Happy Pi Day

Happy Pi Day! To celebrate we have book recommendations to combine our favorite ways of celebrating pi day. First we’ve found 3 books which use pi or pies (or both) to think about big questions. Scroll down further to find 14 cookbooks focusing on pies. Be sure to check them out!


3 Books to Think with Pie

How to Make an Apple Pie From Scratch: In Search of the Recipe for Our Universe, From the Origins of Atoms to the Big Bang

Experimental physicist and acclaimed science presenter Harry Cliff takes you on an exhilarating search for the most basic building blocks of our universe, and the dramatically unfolding quest to unlock their cosmic origins

Carl Sagan once quipped, “If you wish to make an apple pie from scratch, you must first invent the universe.” But finding the ultimate recipe for apple pie means answering some big questions: What is matter really made of? How did it escape annihilation in the fearsome heat of the Big Bang? And will we ever be able to understand the very first moments of our universe?

In How to Make an Apple Pie from Scratch, Harry Cliff–a University of Cambridge particle physicist and researcher on the Large Hadron Collider–sets out in pursuit of answers. He ventures to the largest underground research facility in the world, deep beneath Italy’s Gran Sasso mountains, where scientists gaze into the heart of the Sun using the most elusive of particles, the ghostly neutrino. He visits CERN in Switzerland to explore the Antimatter Factory, where the stuff of science fiction is manufactured daily (and we’re close to knowing whether it falls up). And he reveals what the latest data from the Large Hadron Collider may be telling us about the fundamental nature of matter.

Along the way, Cliff illuminates the history of physics, chemistry, and astronomy that brought us to our present understanding–and misunderstandings–of the world, while offering readers a front-row seat to one of the most dramatic intellectual journeys human beings have ever embarked on.

A transfixing deep dive into origins of our world, How to Make an Apple Pie from Scratch examines not just the makeup of our universe, but the awe-inspiring, improbable fact that it exists at all.


How to Bake Pi an Edible Exploration of the Mathematics of Mathematics

What is math? How exactly does it work? And what do three siblings trying to share a cake have to do with it? In How to Bake Pi, math professor Eugenia Cheng provides an accessible introduction to the logic and beauty of mathematics, powered, unexpectedly, by insights from the kitchen: we learn, for example, how the béchamel in a lasagna can be a lot like the number 5, and why making a good custard proves that math is easy but life is hard. Of course, it’s not all cooking; we’ll also run the New York and Chicago marathons, pay visits to Cinderella and Lewis Carroll, and even get to the bottom of a tomato’s identity as a vegetable. This is not the math of our high school classes: mathematics, Cheng shows us, is less about numbers and formulas and more about how we know, believe, and understand anything, including whether our brother took too much cake.

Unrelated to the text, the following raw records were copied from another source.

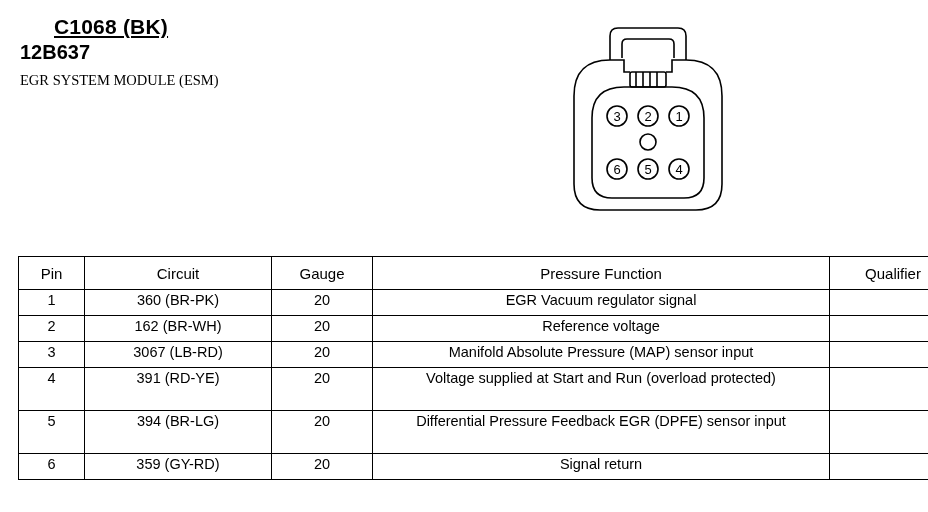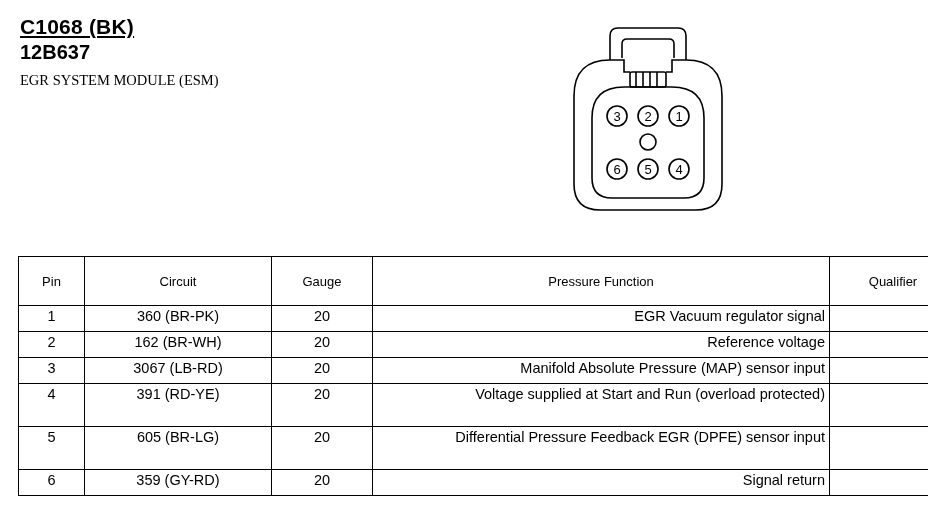"C1068 (BK)" #connector-id { margin-left: none -> 34px }
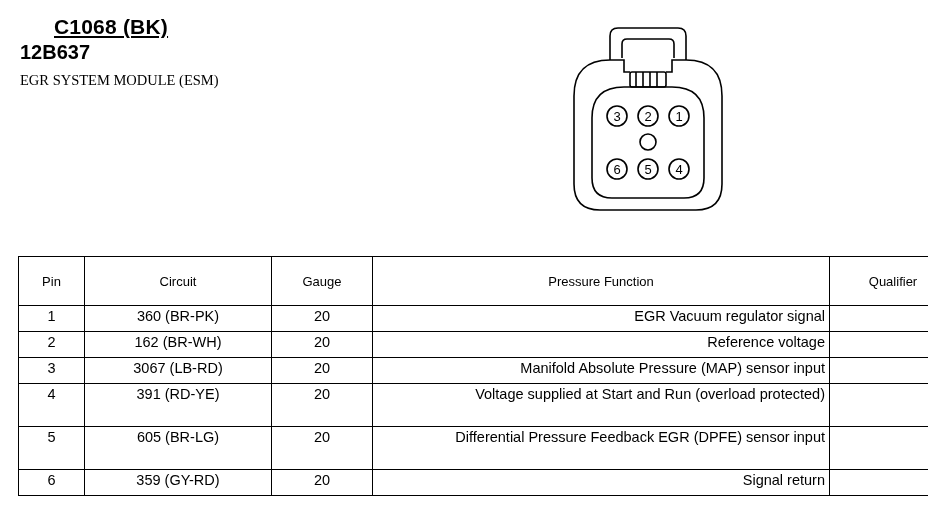"Pin" #pin-table thead th { font-size: 13px -> 15px; padding: 10px 4px -> 2px 4px }
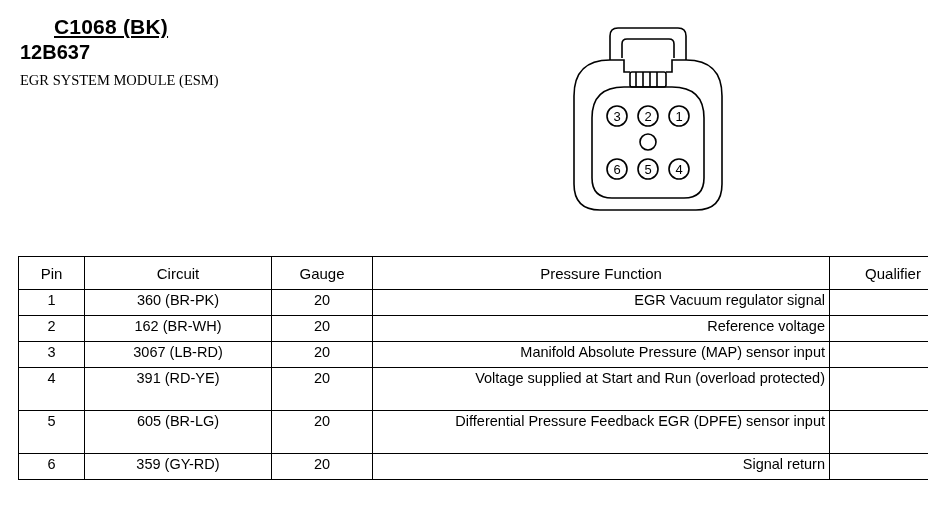"EGR Vacuum regulator signal" .c-left { text-align: right -> center }
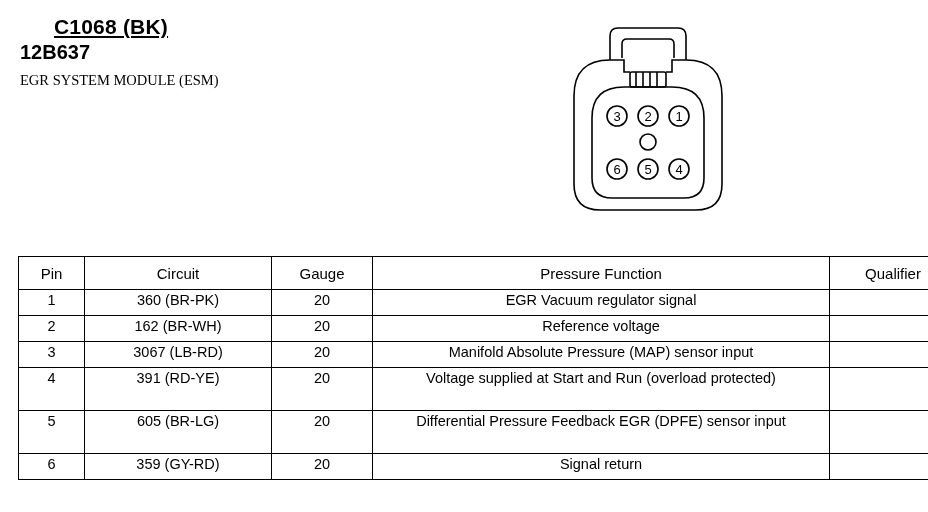"605 (BR-LG)" td.c-center { text: 605 -> 394 }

At the heart of How to Bake Pi is Cheng’s work on category theory—a cutting-edge “mathematics of mathematics.” Cheng combines her theory work with her enthusiasm for cooking both to shed new light on the fundamentals of mathematics and to give readers a tour of a vast territory no popular book on math has explored before. Lively, funny, and clear, How to Bake Pi will dazzle the initiated while amusing and enlightening even the most hardened math-phobe.


Humble Pi: a Comedy of Math Errors

The book-length answer to anyone who ever put their hand up in math class and asked, “When am I ever going to use this in the real world?”

“Fun, informative, and relentlessly entertaining, Humble Pi is a charming and very readable guide to some of humanity’s all-time greatest miscalculations–that also gives you permission to feel a little better about some of your own mistakes.” –Ryan North, author of How to Invent Everything

Our whole world is built on math, from the code running a website to the equations enabling the design of skyscrapers and bridges. Most of the time this math works quietly behind the scenes . . . until it doesn’t. All sorts of seemingly innocuous mathematical mistakes can have significant consequences.

Math is easy to ignore until a misplaced decimal point upends the stock market, a unit conversion error causes a plane to crash, or someone divides by zero and stalls a battleship in the middle of the ocean.

Exploring and explaining a litany of glitches, near misses, and mathematical mishaps involving the internet, big data, elections, street signs, lotteries, the Roman Empire, and an Olympic team, Matt Parker uncovers the bizarre ways math trips us up, and what this reveals about its essential place in our world. Getting it wrong has never been more fun.